Peeling back the mystery a bit, what is happening is:

1. From each child table upwards, model each column as a simple distribution (e.g. Gaussian) and covariance matrix.

2. Given those child table distribution parameters, pass them back as row values to their respective parent tables.

What you end up with is a "flattened" version of each parent table that has the information (in an "information theoretic" sense) of all child relations. Sampling from distributions is straight forward. The stats methods are outlined in section 3 of the paper.

Things of note:

- The paper makes heavy use of Copula transformations to normalize data whenever it passes around the distribution parameters.

- It deals with missing values by adding something like a dummy column.

- The key insight is that columns must be represented by parameterized distributions, but they don't have to be Gaussian. The Kolmogrov-Smirnov test is used to choose the "best fit" CDF to model.

To your question about the role of the data scientists: they are using the resulting simulations to solve more complex tasks. The goal of the experiment was to see how well the sample data would perform against Kaggle competitions. So I guess the idea was that if winners were indistinguishable, the simple/hierarchical distributions would be considered robust enough for complex tasks. In the end, I'm sure shipping the underlying is preferable for consumers.

(Going through the paper .. a few questions/notes)

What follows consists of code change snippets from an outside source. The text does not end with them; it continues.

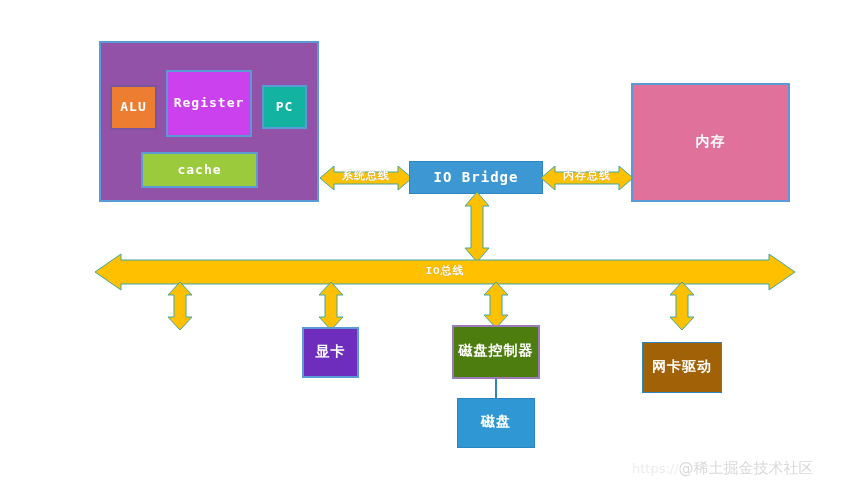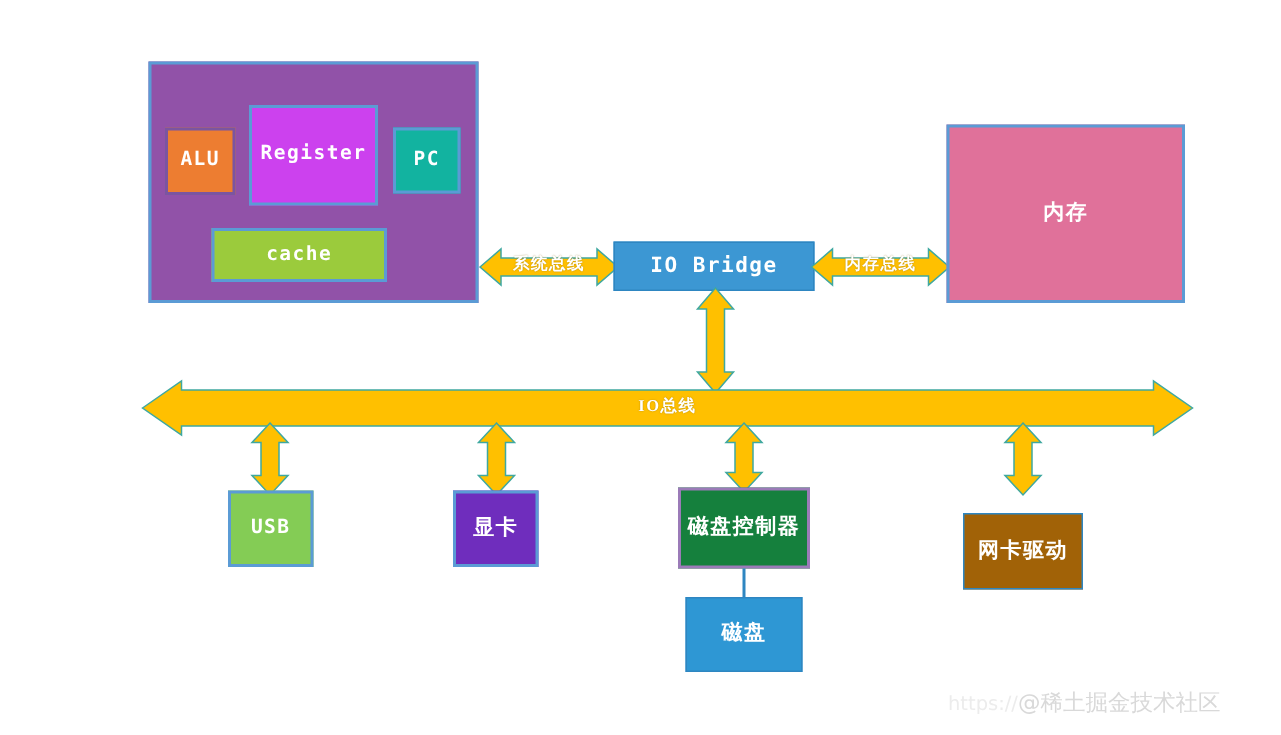--- a/index.html
+++ b/index.html
@@ -42,7 +42,7 @@
   }
   
   .cjk {
-    font-family: Liberation Serif, serif;
+    font-family: Liberation Mono, monospace;
     font-weight: bold;
     letter-spacing: 1px;
   }

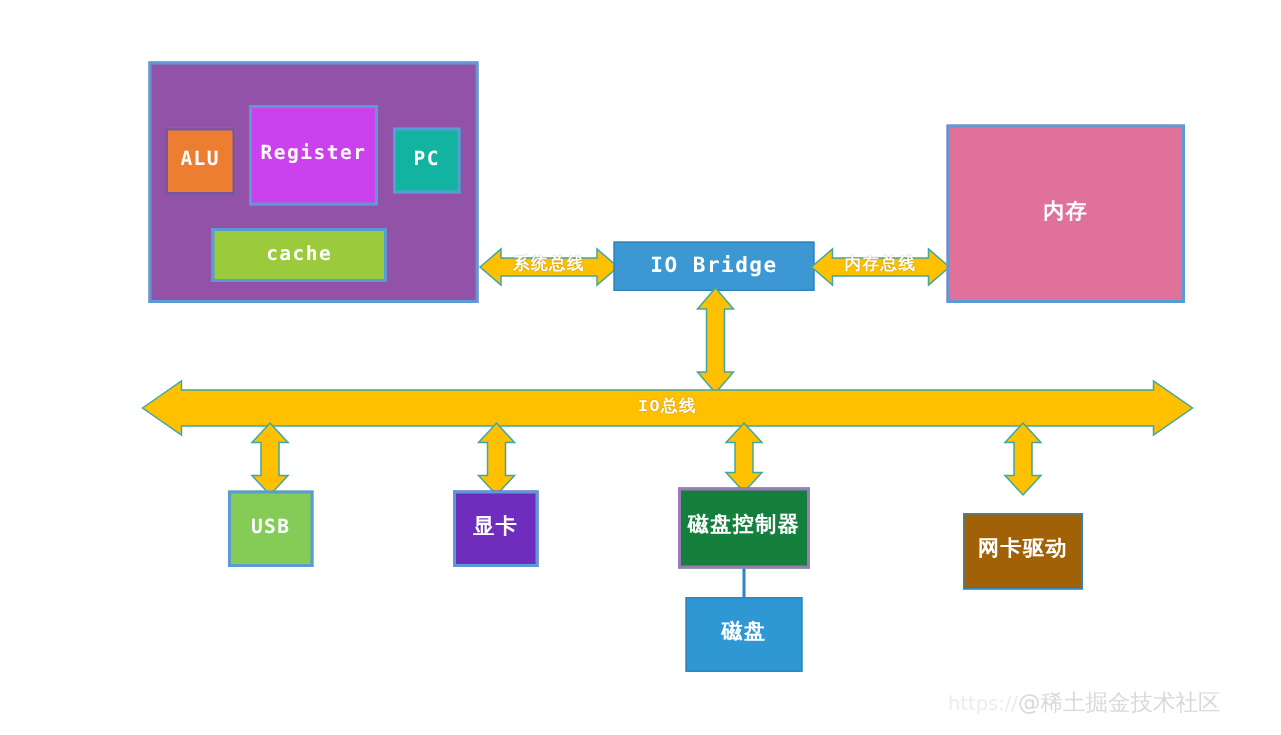--- a/index.html
+++ b/index.html
@@ -292,9 +292,6 @@
     <polygon points="15,0 27,13 21,13 21,35 27,35 15,48 3,35 9,35 9,13 3,13" fill="#FFC000" stroke="#3FA8A0" stroke-width="1"></polygon>
   </svg>
 
-  <div class="box" id="usb-block">
-    <span class="label mono">USB</span>
-  </div>
 
   <div class="box" id="gpu-block">
     <span class="label cjk">显卡</span>

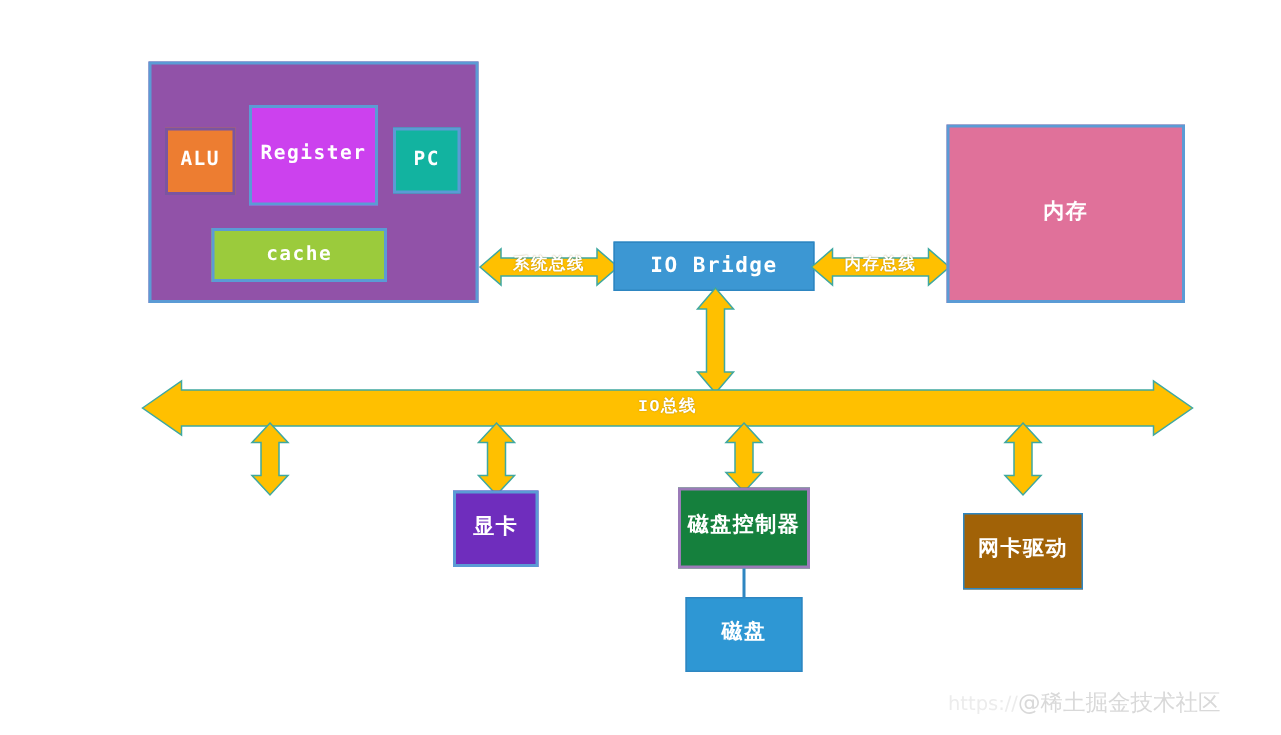--- a/index.html
+++ b/index.html
@@ -141,7 +141,7 @@
     top: 325px;
     width: 88px;
     height: 54px;
-    background: #15803d;
+    background: #4d7c0f;
     border: 2px solid #9B7BB8;
     font-size: 14px;
   }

Table modeling: While column distributions are picked using the KS-test, the covariance matrix calculation first normalizes the column distributions. Assuming that is reasonable, there is a claim of "this model contains all the information about the original table in a compact way..", but it doesn't account for possible multi-dimensional relationships in the data. It only looks at a series of projections to 2D. Can a d-dimensional dataset (in practice) be effectively summarized by the set of projections on to the d(d-1)/2 two-dimensional subspaces? That's once kind of summary, but I'm unsure whether that is adequate for practical modeling work, especially if folks try to apply high dimensional techniques (DL?) to this. (edit: I feel reasonably sure it isn't adequate. If a column ends up being bi-modal, for example, even that gets lost in translation in this approach?)

Crowdsourced validations: The synthetic sets were generated for already available public datasets. It isn't clear from the paper how any bias resulting from prior familiarity with the public datasets would be accounted for in the study concluding equivalence.

Privacy claims: This is a bit unclear. The "apply random noise" technique seems to suggest something similar to differential privacy, but makes no mention of it. If not DP, what definition of "privacy" is being used here? (I'm ok that proving their algorithm to be privacy safe according to a chosen definition of privacy may be out of scope of the paper.)

(Edit2: I can't help the feeling I have that this paper is an elaborate April fool's joke released early ;)

To the first point, the paper mentions that "the covariance is calculated after applying the Gaussian Copula to that table". The experiments seem to conclude that, for their datasets, the 2D projections seem to work alright. I think that the surprising conclusion is that this works so well for any dataset at all.

Just thinking out loud here:

The typical case where a low dimensional representation would fail you is if you had dependencies (e.g. bimodal relations) that weren't represented by a datatype or foreign key. Recall that the simulation of data still occurs within each table, so the higher the non-represented inter-table dimensionality is, the supplied distributions can measure it. It's might be that, for the most part, the raw columns (not from child tables) have much more bearing on the merit of the table covariance. This seems natural, due to the semantic nature of RDBMS structures.

It's probably an important caveat that typical RDBMS structures are created to optimize the user's understanding of the data through semantic structure. Since the claim of the paper was only that they could provide a useful abstraction for simulation, I think it's OK to proceed with the assumption that Gaussians can never be fully sufficient in modeling highly dimensional data without help.

There are existing non-parametric models that attempt to do a similar thing for relational data that I think are more promising. One drawback of current solutions like BayesDB is that you're still dealing with the original table structure, which this paper tries to get around. It would be nice to bridge the gap for something like PyMC3 where we find a cute way to flatten the data, like this paper.

[1] Probabilistic Search for Structured Data via Probabilistic Programming and Nonparametric Bayes. https://arxiv.org/pdf/1704.01087.pdf

[2] http://probcomp.csail.mit.edu/bayesdb/

[3] http://docs.pymc.io/index.html

I think they just invented the political representative in modelling
Correct me if I am wrong.

As you note, the Kolmogorov-Smirnov test is used to choose the "best fit" CDFs. The set of CDFs then used to generate a random vector, which after a covariance adjustment becomes a synthetic datapoint.

The step that can ruin the synthetic data is exactly (the "best fit" CDFs) as the original distribution does not necessarily fit well any of the well-known distribution.

At the same time, "best fit" CDFs are responsible for anonymizing the results. So if you overfit and stick to the original data too close, you lose anonymity and capture the original data bias. But if you approximate with a distribution you introduce a distribution bias.

So the solution provides a tradeoff between anonymity and "best fit" corruption of the data.